Exercise details ▸
Would it be possible to quote, exactly and in full, the lines from the one with "[1087,194,1185,213] organizatie ->" through the end of the entries below?

The data ▸
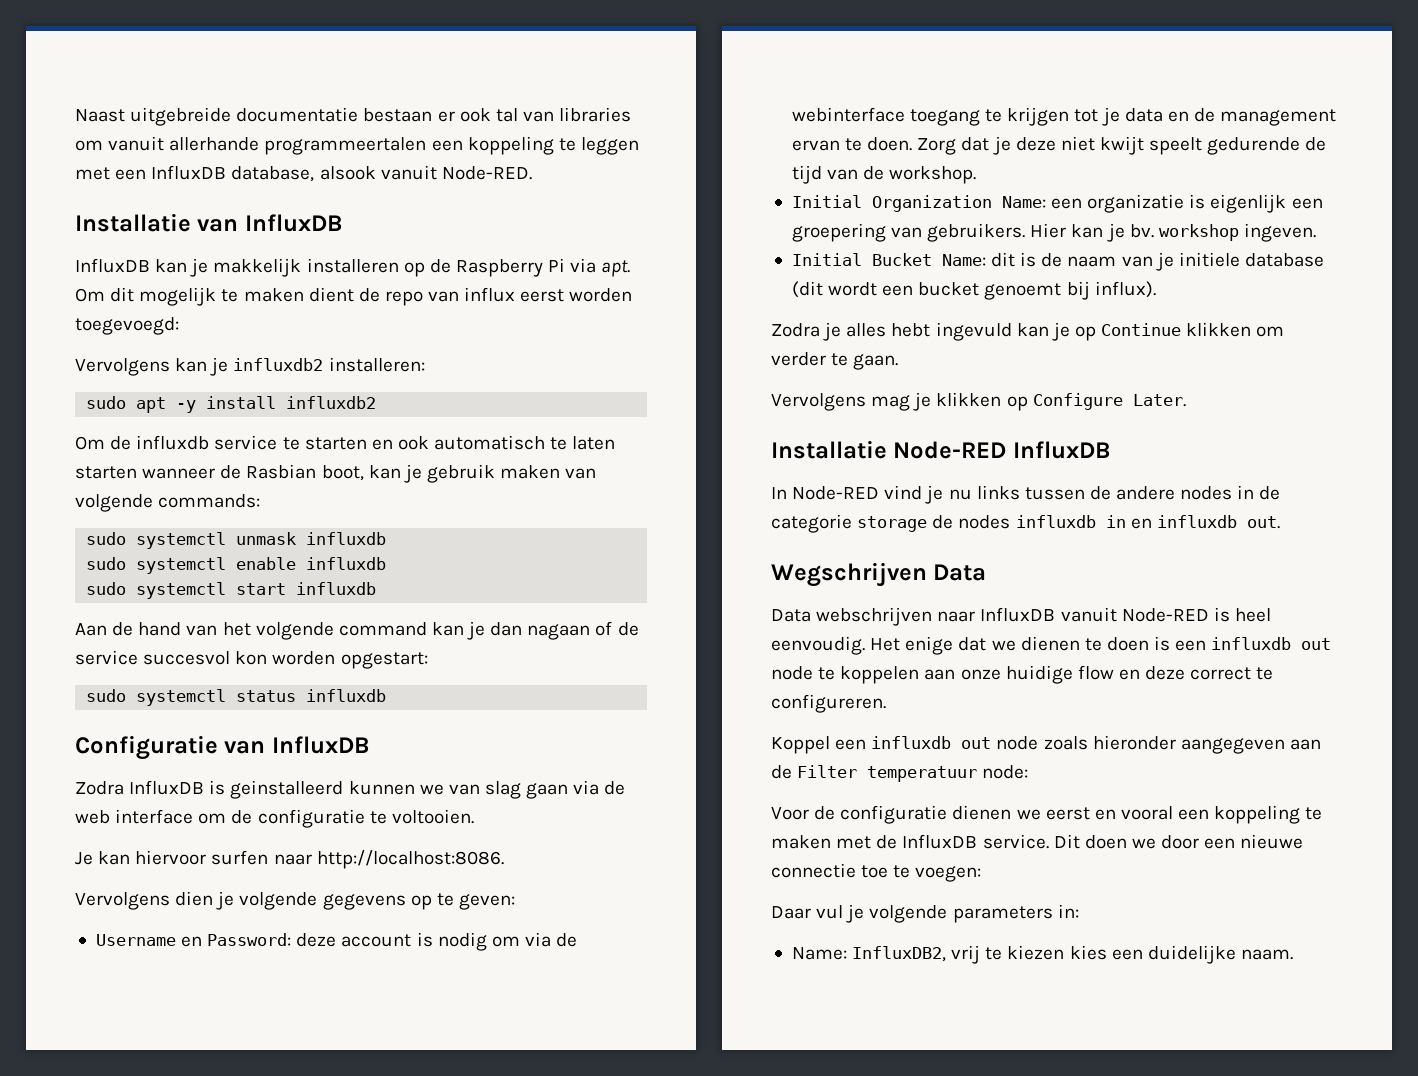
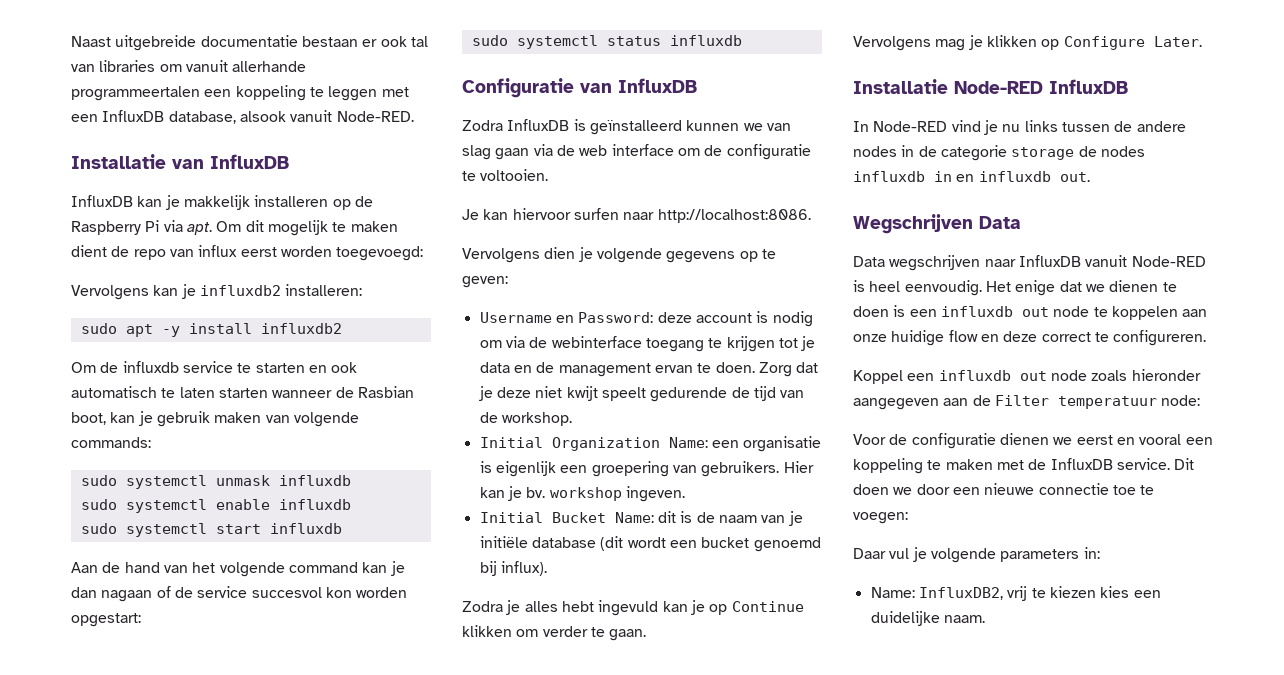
[230,780,344,799] geinstalleerd -> [589,120,682,135] geïnstalleerd
[1087,194,1185,213] organizatie -> [743,436,822,452] organisatie
[1178,252,1240,267] initiele -> [479,536,528,548] initiële
[984,283,1062,300] genoemt -> [753,537,821,552] genoemd
[816,607,933,626] webschrijven -> [889,255,981,271] wegschrijven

Output ▸
[1087,194,1185,213] organizatie -> [743,436,822,452] organisatie
[1178,252,1240,267] initiele -> [479,536,528,548] initiële
[984,283,1062,300] genoemt -> [753,537,821,552] genoemd
[816,607,933,626] webschrijven -> [889,255,981,271] wegschrijven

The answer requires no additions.